**Task objective**
Send each entry back exactly as given, pictures excluded.

(Beginning of Dataset extract)

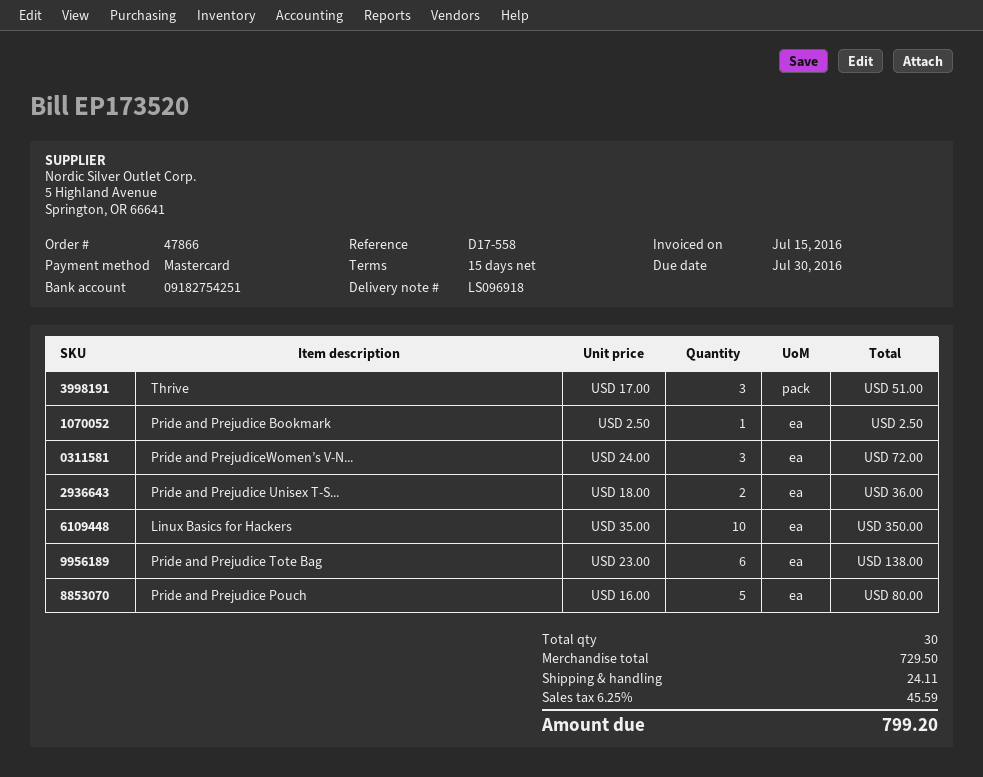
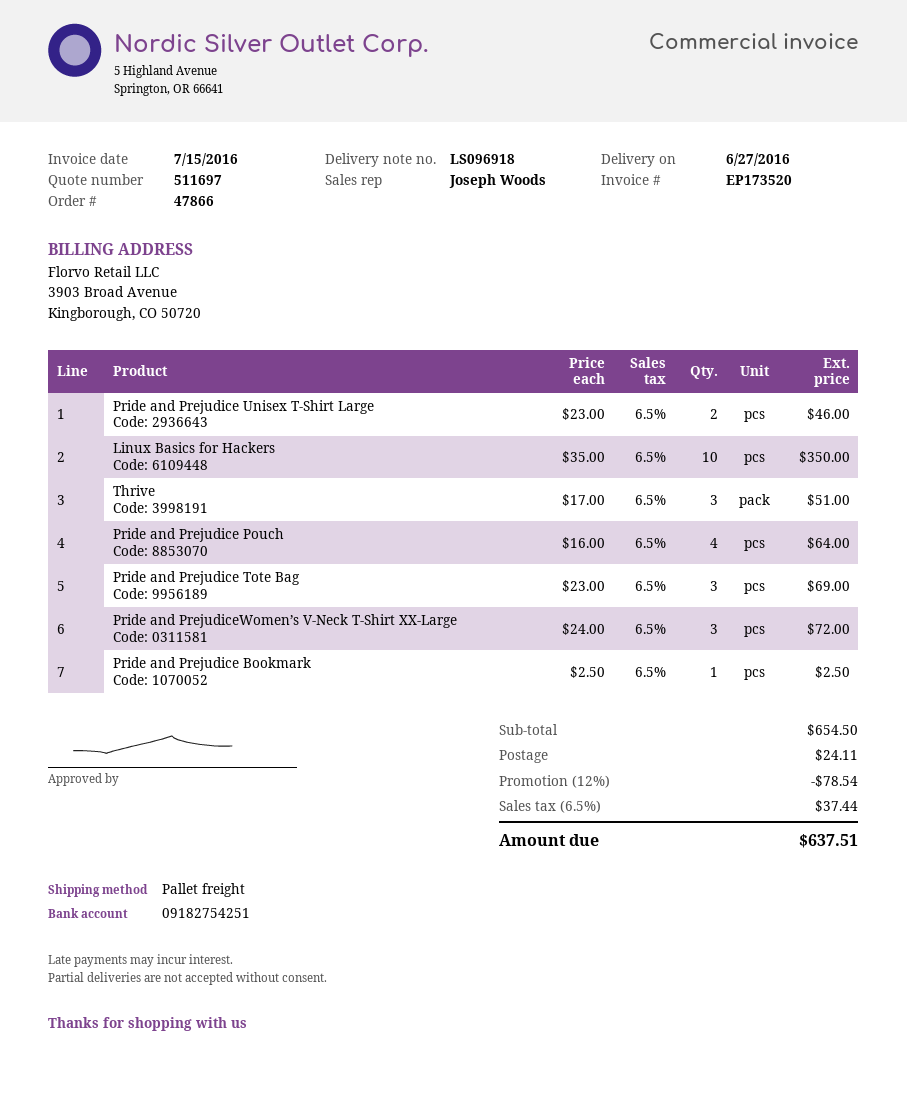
Pride and Prejudice Unisex T-S...: 2 x 18.00 = 36.00 -> 2 x 23.00 = 46.00
Pride and Prejudice Tote Bag: 6 x 23.00 = 138.00 -> 3 x 23.00 = 69.00
Pride and Prejudice Pouch: 5 x 16.00 = 80.00 -> 4 x 16.00 = 64.00
subtotal: 729.50 -> 654.50
discount: none -> 12% = 78.54
tax: 6.25% = 45.59 -> 6.5% = 37.44
total: 799.20 -> 637.51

(End of Dataset extract)

**Exercise response**
Pride and Prejudice Unisex T-S...: 2 x 18.00 = 36.00 -> 2 x 23.00 = 46.00
Pride and Prejudice Tote Bag: 6 x 23.00 = 138.00 -> 3 x 23.00 = 69.00
Pride and Prejudice Pouch: 5 x 16.00 = 80.00 -> 4 x 16.00 = 64.00
subtotal: 729.50 -> 654.50
discount: none -> 12% = 78.54
tax: 6.25% = 45.59 -> 6.5% = 37.44
total: 799.20 -> 637.51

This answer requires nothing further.